[Opening Supplied information section]

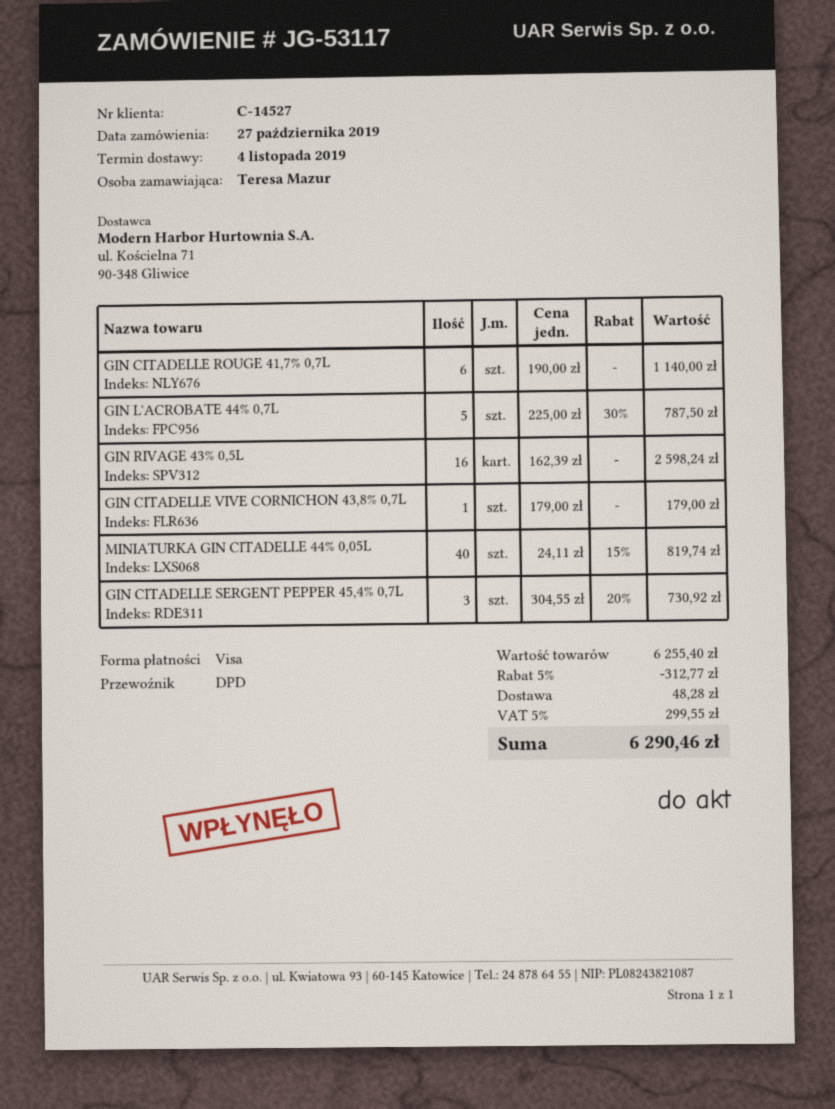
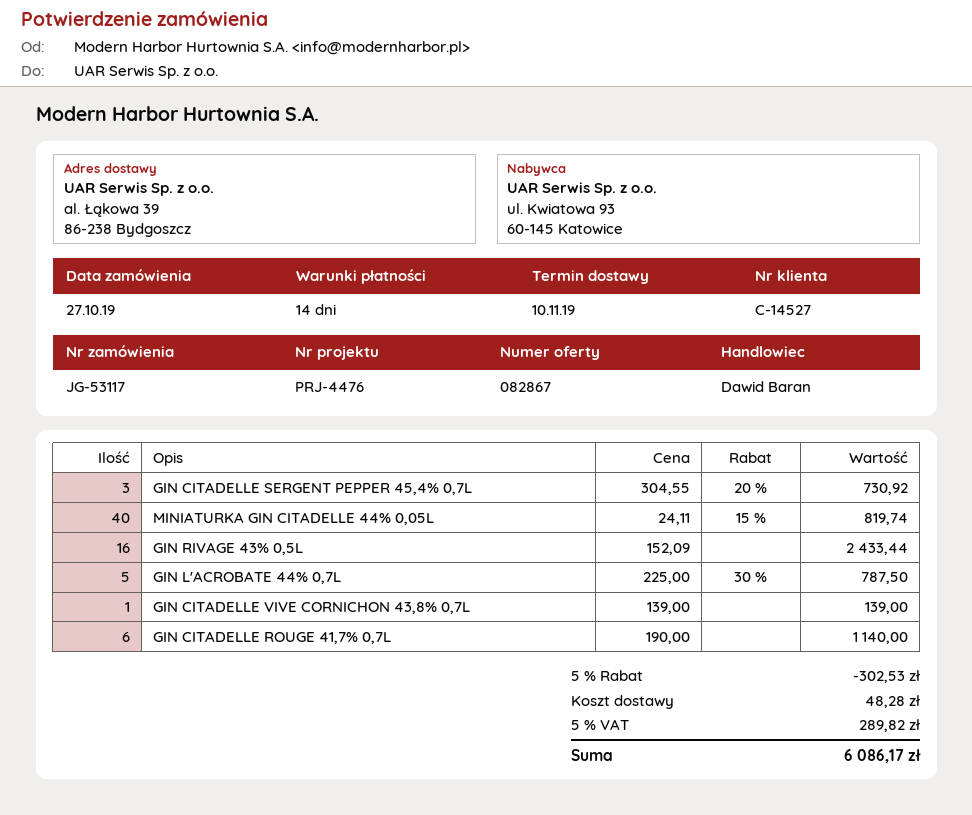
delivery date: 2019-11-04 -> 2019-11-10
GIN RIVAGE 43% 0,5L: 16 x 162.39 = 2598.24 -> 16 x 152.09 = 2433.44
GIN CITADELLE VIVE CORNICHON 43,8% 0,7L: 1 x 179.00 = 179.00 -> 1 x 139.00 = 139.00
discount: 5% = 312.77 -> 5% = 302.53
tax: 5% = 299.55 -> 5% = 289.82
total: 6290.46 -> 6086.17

[Closing Supplied information section]
[Opening Supplied information section]

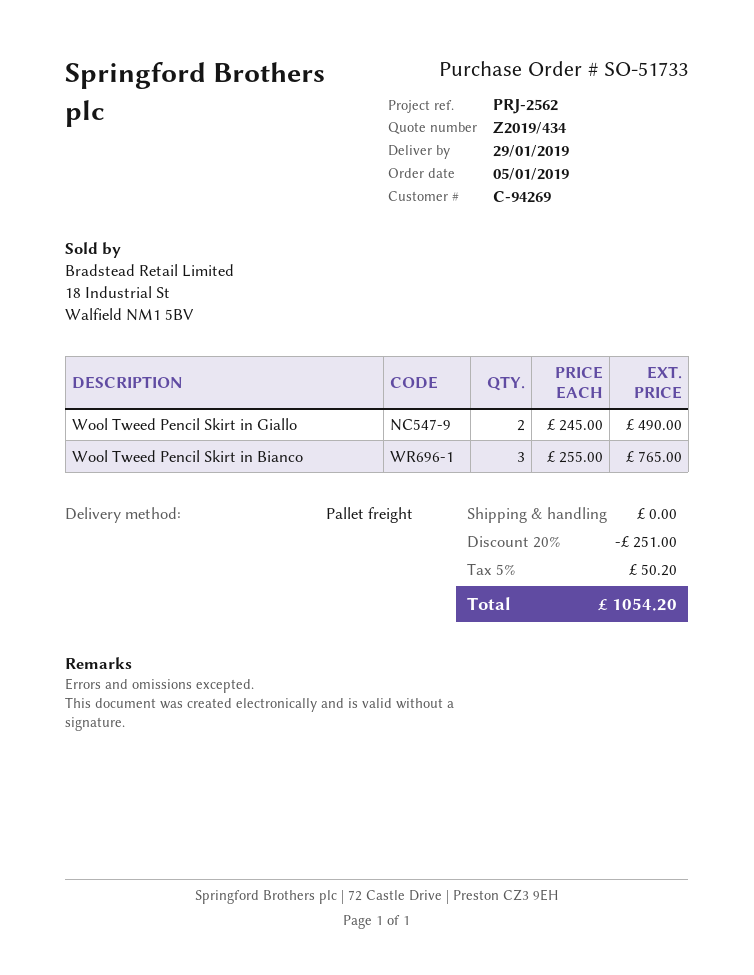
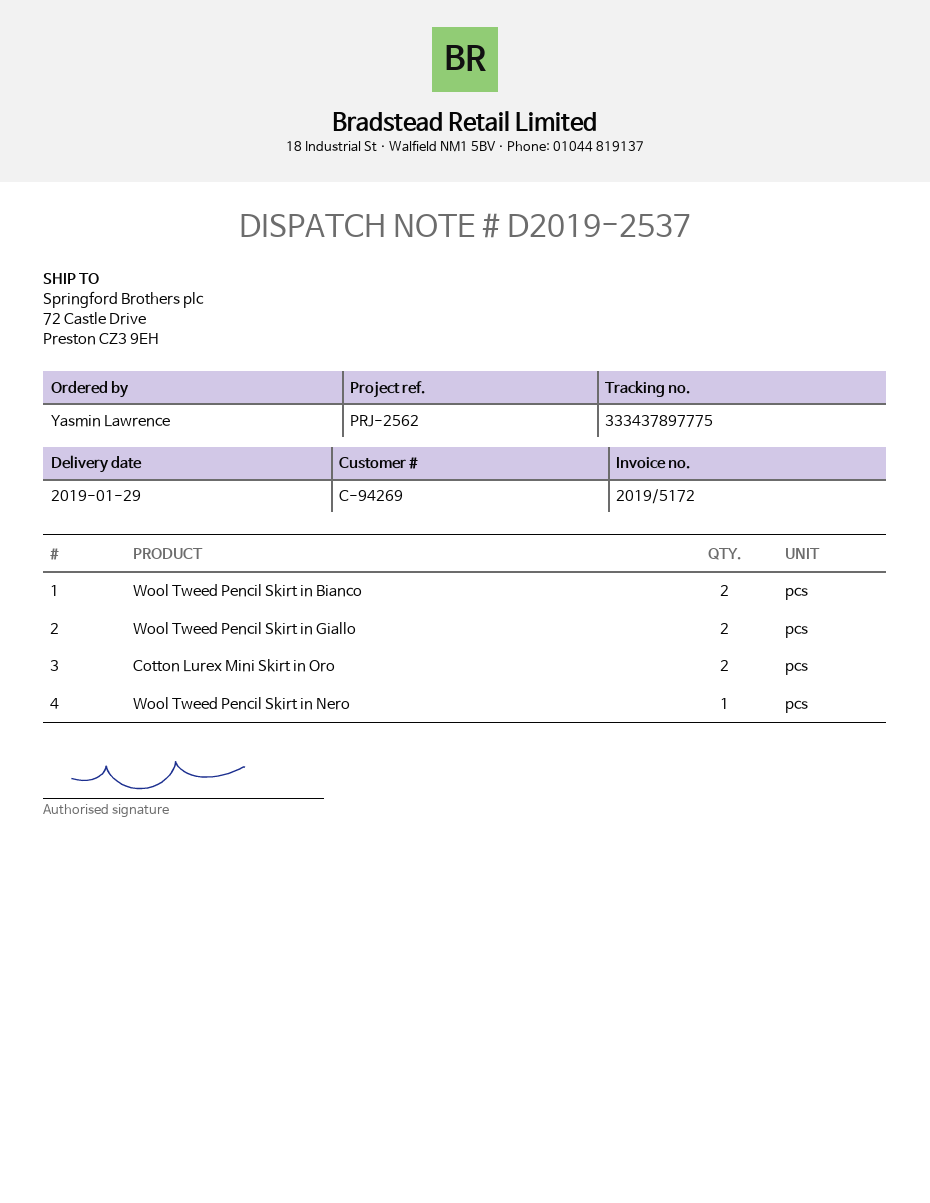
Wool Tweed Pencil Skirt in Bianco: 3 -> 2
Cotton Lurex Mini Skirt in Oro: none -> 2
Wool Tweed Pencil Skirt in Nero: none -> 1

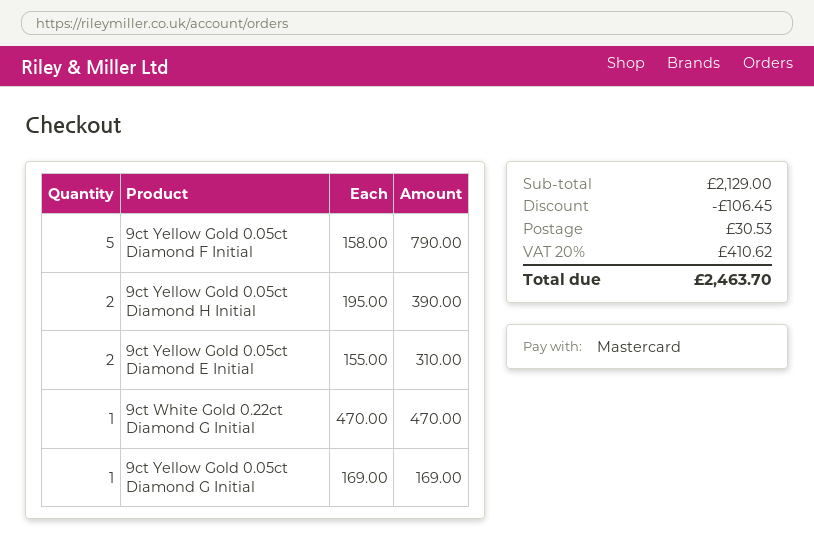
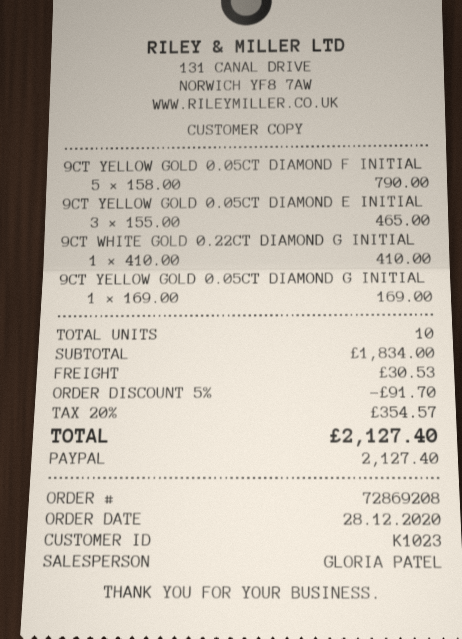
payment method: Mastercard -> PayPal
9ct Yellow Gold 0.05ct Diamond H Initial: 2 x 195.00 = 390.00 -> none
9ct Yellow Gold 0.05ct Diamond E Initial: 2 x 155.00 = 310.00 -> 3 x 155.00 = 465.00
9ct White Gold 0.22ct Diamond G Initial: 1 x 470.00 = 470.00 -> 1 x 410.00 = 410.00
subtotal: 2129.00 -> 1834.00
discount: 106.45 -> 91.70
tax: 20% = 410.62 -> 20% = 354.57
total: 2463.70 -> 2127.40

[Closing Supplied information section]

**Problem details:**
Output, from the data above, the lines from the line with "9ct White Gold" to the line with "total: 2463.70 -> 2127.40" exactly as they stand, both ends included and nothing else.

**Exercise answer:**
9ct White Gold 0.22ct Diamond G Initial: 1 x 470.00 = 470.00 -> 1 x 410.00 = 410.00
subtotal: 2129.00 -> 1834.00
discount: 106.45 -> 91.70
tax: 20% = 410.62 -> 20% = 354.57
total: 2463.70 -> 2127.40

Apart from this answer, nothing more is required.